WHAT IS EXPECTED ▸ Work out the number of lines below containing the word "which" and give nothing besides it.

Difference listings
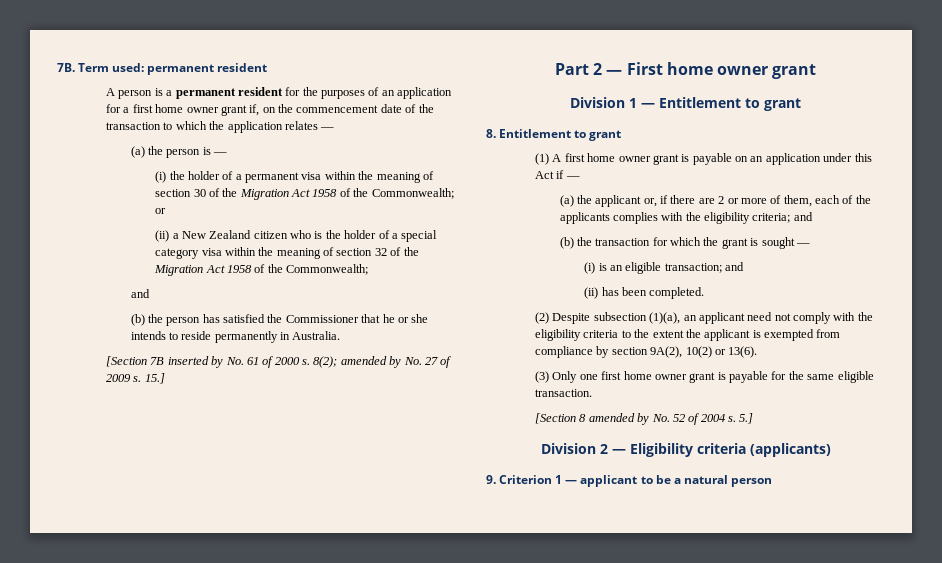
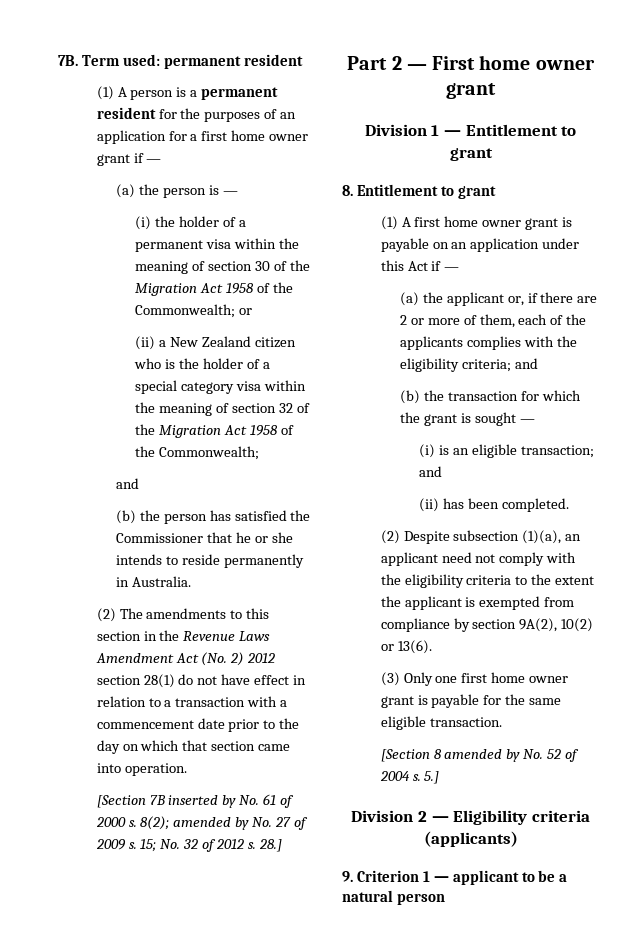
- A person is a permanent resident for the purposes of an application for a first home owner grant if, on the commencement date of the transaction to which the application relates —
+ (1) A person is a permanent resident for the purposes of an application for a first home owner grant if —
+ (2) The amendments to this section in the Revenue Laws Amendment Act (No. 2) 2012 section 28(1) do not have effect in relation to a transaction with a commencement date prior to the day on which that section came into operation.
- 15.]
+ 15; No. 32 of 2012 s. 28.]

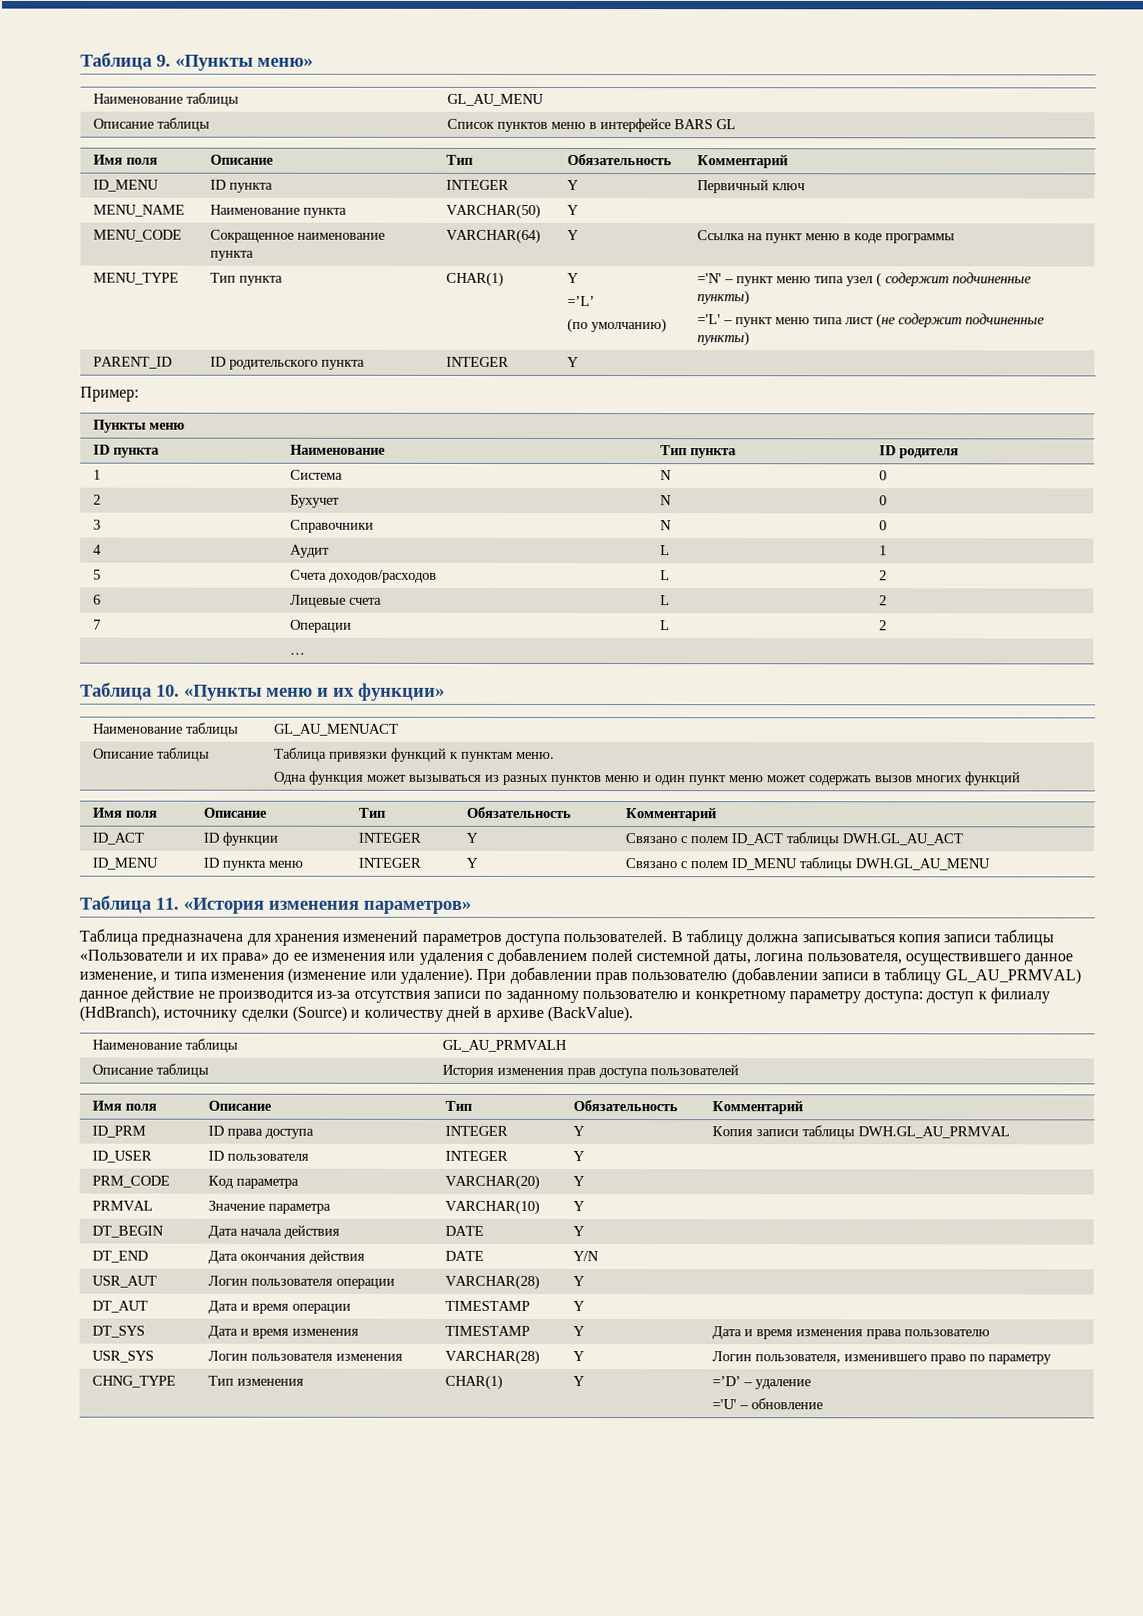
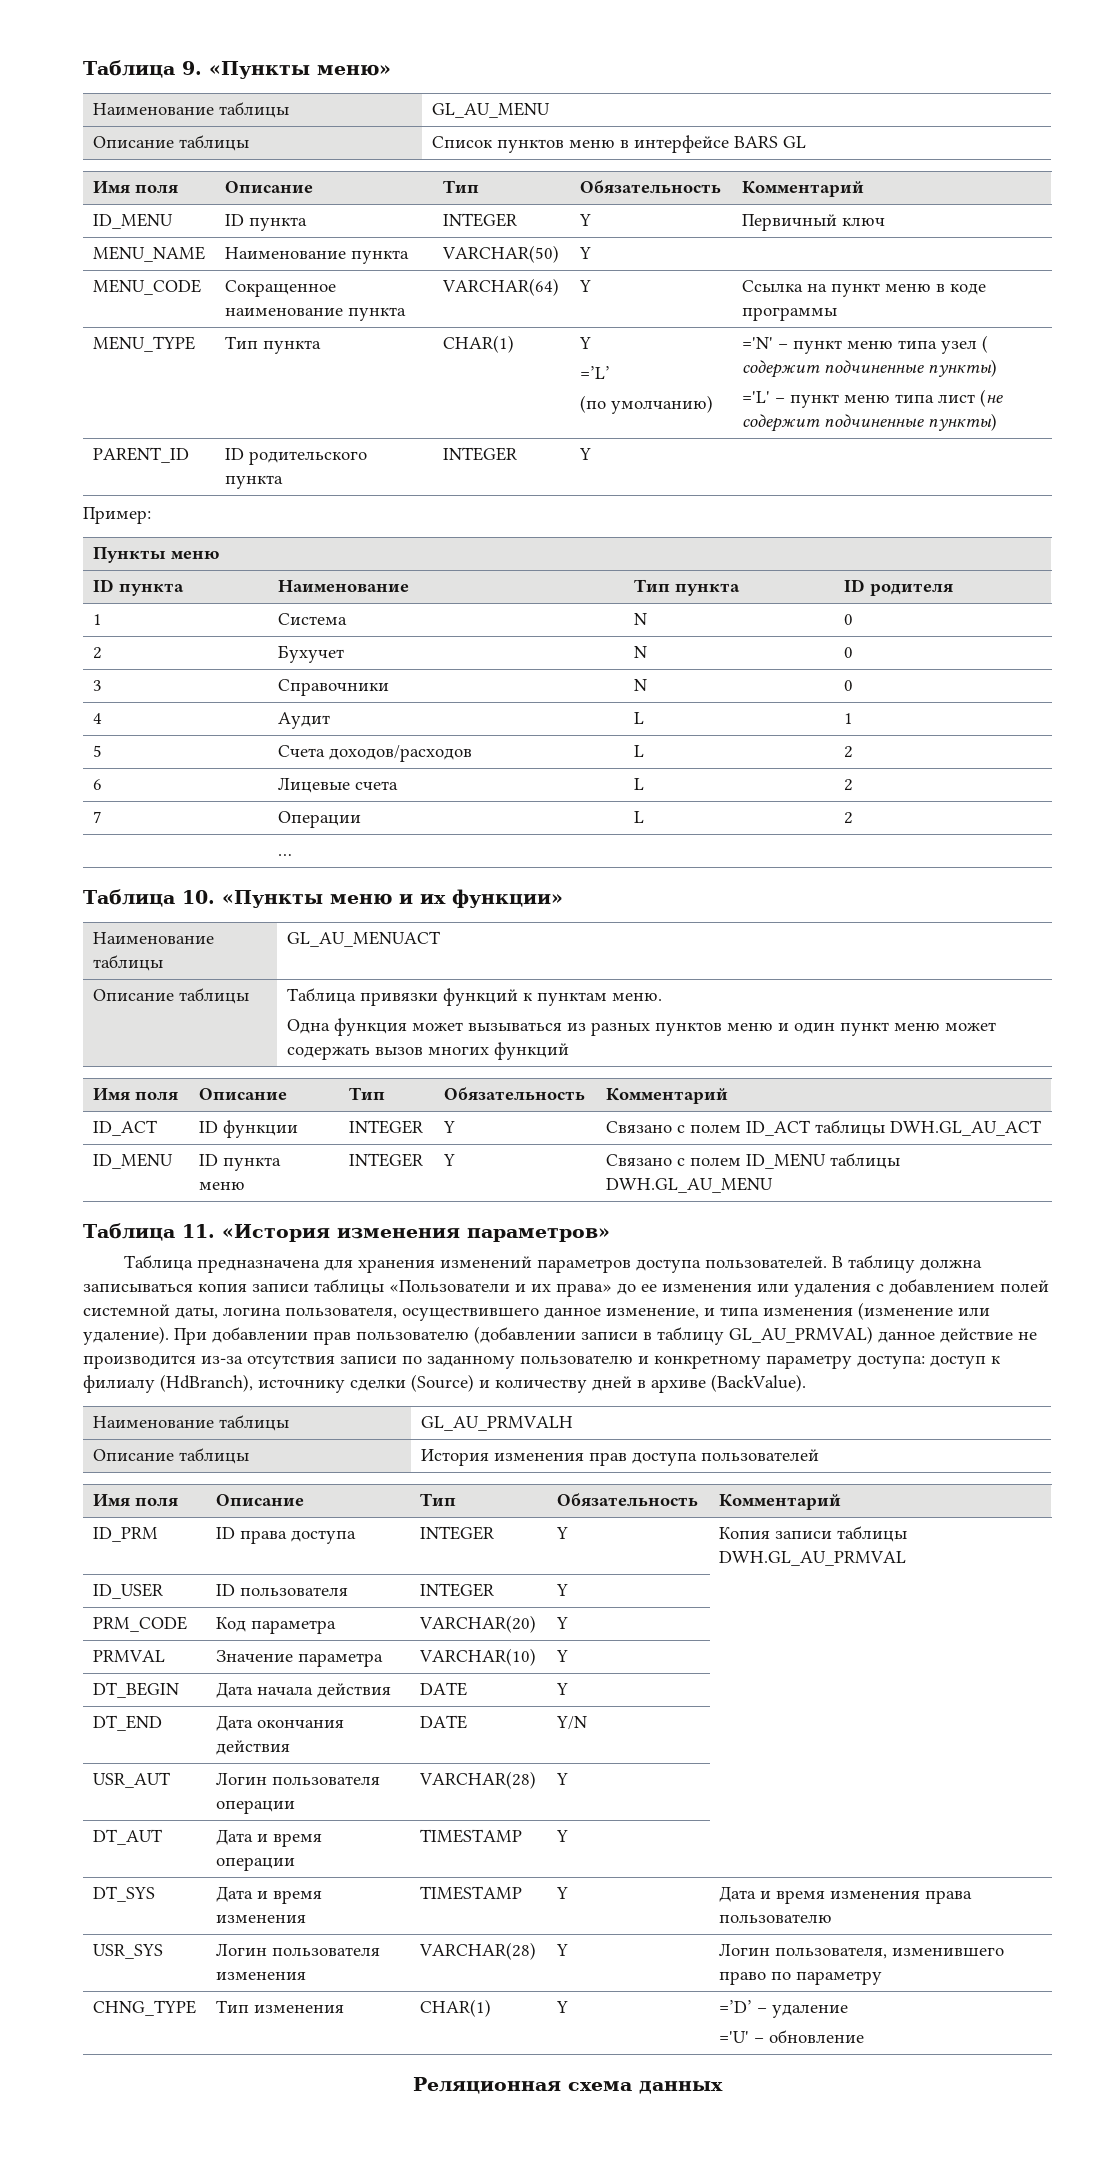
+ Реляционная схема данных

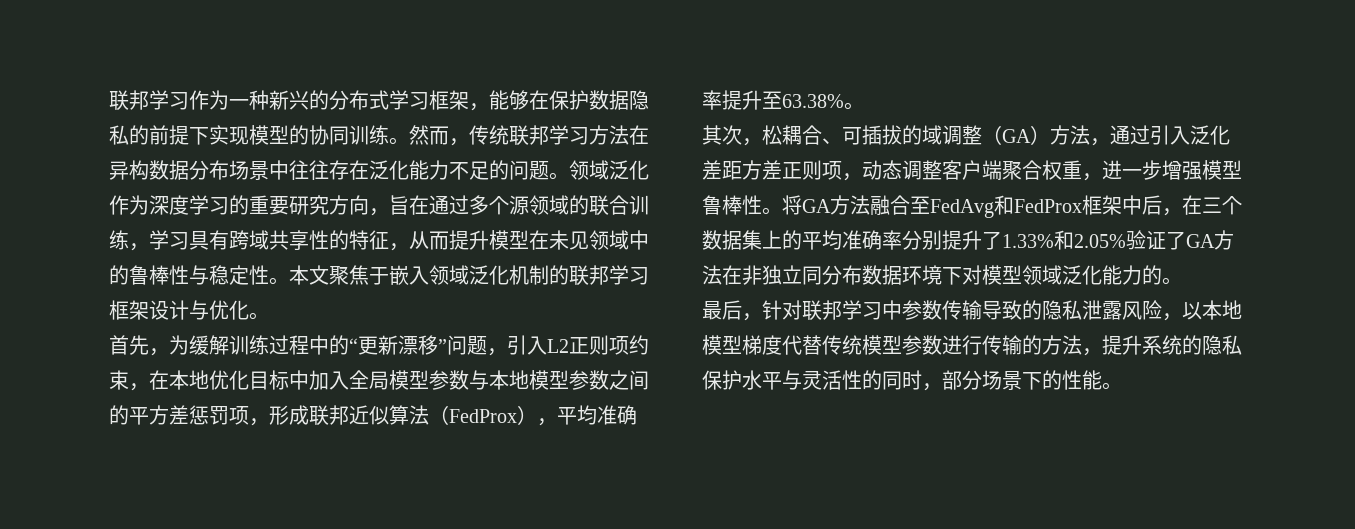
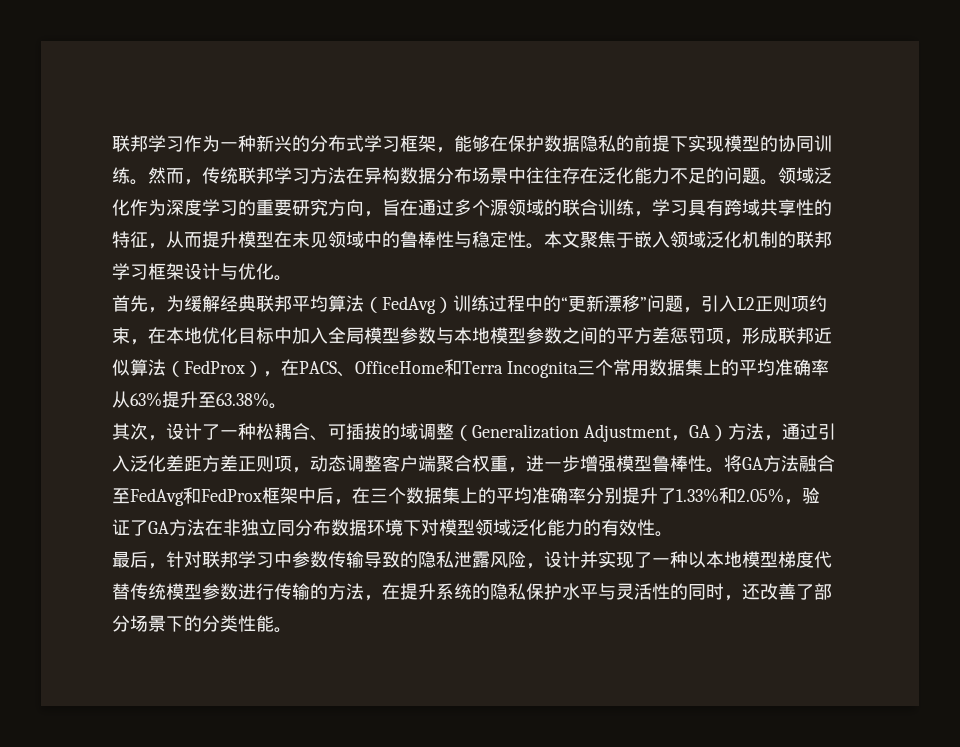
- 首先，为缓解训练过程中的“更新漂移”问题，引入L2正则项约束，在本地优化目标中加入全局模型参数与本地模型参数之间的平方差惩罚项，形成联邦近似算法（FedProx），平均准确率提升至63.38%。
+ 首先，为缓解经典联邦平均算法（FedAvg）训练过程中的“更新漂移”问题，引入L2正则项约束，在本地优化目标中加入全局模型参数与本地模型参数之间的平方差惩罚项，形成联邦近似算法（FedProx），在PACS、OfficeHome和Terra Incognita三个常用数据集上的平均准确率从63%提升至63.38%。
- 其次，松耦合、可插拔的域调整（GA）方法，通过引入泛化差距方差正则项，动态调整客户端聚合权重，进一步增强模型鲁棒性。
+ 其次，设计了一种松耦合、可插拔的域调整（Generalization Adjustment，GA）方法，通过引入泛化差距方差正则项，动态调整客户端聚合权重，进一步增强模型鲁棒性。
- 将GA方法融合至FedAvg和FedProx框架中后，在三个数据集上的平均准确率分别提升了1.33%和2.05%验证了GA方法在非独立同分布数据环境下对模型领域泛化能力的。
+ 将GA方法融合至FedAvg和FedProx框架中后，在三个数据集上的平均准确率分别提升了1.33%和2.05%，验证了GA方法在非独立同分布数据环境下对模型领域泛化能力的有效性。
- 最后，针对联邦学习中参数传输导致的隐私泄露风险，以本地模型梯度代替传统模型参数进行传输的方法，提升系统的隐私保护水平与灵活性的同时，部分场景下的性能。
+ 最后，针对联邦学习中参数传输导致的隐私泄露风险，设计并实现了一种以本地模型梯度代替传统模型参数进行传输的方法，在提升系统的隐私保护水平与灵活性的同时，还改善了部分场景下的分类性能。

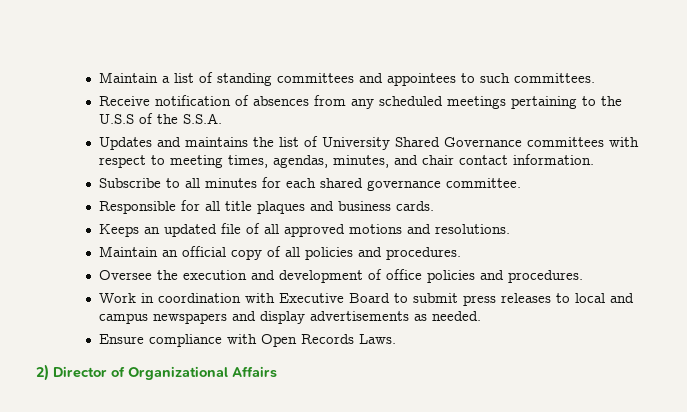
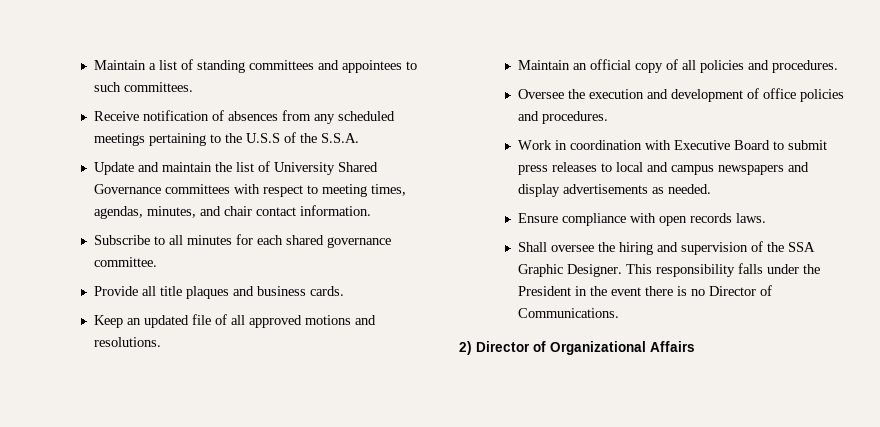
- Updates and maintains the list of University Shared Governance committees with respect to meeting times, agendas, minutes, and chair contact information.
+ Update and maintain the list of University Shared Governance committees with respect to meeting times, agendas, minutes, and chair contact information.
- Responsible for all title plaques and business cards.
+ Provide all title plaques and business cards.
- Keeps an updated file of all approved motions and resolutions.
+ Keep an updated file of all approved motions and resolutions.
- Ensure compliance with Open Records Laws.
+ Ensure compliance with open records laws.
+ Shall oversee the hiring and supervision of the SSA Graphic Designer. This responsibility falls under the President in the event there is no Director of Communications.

SOLUTION TO THIS EXERCISE ▸ 2